Google Fiber pole attachment screencap

Google Fiber won a major victory in Nashville as its One Touch Make Ready ordinance, which allows for a streamlined method to attach fiber to existing utility poles, passed the second reading at the city’s Metro Council meeting.

With this plan in place, new service provider entrants like Google would be allowed to move existing utility lines from AT&T and other service providers.

Google Fiber has maintained that before the One Touch Make Ready ordinance, the traditional method to install fiber along existing utility poles would be accelerated if the internet giant could hire its own contractor to move lines to make room for its fiber. However, under the current law, new entrants like Google Fiber have to wait months for existing providers like AT&T and Comcast to move their lines themselves.

Previously, the council voted 32-7 to approve Google Fiber’s proposal, which is designed to ease its access to utility poles to string fiber to homes and businesses.

Not surprisingly, the passing of the ordinance drew mixed responses from Google Fiber and AT&T.

Chris Levendos, director of national deployment and operations with Google Fiber, said the new ordinance could help the service provider accelerate its network rollout.

“Improving the make-ready construction process is key to unlocking access to a faster internet for Nashville, and this ordinance will allow new entrants like Google Fiber to bring broadband to more Nashvillians efficiently, safely and quickly,” Levendos said in a statement. “We look forward to continuing our work with NES and other attachers to bring our service to more homes and businesses in Nashville, faster.”

AT&T and Comcast have been critical of the ordinance, saying that it would cause safety and potential outages.

Joelle Phillips, president of AT&T Tennessee, said that the ordinance violates existing agreements it has not only with the Communications Workers of America (CWA) union, but also with local utility NES and Google.

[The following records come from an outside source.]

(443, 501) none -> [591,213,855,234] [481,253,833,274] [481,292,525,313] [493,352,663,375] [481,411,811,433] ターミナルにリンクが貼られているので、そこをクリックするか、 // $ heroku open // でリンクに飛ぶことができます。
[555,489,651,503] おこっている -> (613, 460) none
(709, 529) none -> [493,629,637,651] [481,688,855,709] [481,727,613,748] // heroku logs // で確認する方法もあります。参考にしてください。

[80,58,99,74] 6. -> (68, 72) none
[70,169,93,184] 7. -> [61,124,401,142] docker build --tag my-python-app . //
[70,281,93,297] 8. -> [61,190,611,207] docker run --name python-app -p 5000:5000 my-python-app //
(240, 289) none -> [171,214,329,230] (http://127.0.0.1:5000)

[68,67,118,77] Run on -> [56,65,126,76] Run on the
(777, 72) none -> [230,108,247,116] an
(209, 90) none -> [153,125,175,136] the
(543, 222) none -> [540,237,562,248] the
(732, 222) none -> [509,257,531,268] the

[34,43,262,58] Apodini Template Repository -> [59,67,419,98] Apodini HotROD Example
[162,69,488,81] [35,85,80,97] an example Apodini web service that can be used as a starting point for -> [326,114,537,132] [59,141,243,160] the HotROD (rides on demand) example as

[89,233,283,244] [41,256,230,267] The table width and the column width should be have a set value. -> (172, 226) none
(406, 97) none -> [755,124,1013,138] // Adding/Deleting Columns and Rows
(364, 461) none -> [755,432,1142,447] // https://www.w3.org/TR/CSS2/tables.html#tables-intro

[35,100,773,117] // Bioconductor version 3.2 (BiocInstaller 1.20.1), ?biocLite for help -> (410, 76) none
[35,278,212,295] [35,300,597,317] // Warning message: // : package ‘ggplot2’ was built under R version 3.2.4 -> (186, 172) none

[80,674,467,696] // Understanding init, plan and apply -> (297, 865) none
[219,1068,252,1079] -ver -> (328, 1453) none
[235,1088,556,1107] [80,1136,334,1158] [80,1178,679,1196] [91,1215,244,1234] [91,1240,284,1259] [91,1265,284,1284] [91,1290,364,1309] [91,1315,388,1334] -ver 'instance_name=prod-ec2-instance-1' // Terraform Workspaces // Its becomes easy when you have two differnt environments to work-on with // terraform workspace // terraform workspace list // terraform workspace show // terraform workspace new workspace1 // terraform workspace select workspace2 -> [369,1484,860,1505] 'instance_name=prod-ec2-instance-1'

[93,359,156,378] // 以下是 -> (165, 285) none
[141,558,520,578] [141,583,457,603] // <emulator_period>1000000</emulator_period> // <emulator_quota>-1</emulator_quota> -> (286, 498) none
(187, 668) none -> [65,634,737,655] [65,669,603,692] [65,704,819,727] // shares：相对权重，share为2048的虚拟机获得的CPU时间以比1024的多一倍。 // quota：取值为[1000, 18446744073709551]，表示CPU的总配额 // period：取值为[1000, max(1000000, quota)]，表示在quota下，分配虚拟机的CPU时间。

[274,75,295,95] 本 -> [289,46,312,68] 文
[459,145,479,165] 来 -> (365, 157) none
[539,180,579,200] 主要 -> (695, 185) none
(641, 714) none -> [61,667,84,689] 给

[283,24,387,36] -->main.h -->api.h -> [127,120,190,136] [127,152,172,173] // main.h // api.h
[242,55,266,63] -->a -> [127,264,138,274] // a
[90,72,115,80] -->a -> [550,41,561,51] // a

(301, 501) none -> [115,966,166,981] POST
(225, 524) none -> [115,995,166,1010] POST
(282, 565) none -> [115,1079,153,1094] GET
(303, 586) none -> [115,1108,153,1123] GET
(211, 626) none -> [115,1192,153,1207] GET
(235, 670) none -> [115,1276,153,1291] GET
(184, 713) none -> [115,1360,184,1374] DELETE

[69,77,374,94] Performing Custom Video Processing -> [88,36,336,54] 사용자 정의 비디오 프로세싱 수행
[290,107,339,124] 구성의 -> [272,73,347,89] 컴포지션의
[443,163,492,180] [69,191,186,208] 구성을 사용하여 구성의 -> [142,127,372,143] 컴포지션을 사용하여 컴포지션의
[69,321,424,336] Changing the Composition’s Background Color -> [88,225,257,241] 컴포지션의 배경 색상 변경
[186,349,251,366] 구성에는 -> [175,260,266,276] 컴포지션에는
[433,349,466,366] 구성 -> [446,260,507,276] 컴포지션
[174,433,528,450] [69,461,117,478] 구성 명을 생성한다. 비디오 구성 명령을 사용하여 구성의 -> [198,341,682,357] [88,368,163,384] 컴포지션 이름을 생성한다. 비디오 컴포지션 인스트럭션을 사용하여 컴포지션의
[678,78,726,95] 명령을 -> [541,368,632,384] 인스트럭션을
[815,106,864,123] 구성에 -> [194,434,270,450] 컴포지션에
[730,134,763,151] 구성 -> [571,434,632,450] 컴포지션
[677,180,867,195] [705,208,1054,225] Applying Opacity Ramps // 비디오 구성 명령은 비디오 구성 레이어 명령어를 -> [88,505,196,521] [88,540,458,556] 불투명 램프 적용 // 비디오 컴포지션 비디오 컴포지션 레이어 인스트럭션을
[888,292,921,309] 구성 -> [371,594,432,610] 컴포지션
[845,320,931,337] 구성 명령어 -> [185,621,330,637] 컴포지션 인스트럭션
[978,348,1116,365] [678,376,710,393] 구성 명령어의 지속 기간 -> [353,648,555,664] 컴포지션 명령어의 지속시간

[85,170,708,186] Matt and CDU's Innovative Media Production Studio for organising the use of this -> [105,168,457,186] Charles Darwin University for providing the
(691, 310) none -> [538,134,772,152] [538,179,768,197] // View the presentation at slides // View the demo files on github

“As amended, the ordinance is at odds with our collective bargaining agreement with the CWA, our joint use contract with NES and even the contract we have with Google,” Phillips said. “Those contracts relate to some of the most important parts of our business - our employees and our network. While we are disappointed with tonight’s outcome, we will continue to advocate for a non-legislative solution ahead of the final vote.”

It’s likely that AT&T will file a suit challenging the ordinance. The telco has filed a lawsuit in Louisville, Kentucky, to strike down a similar ordinance there.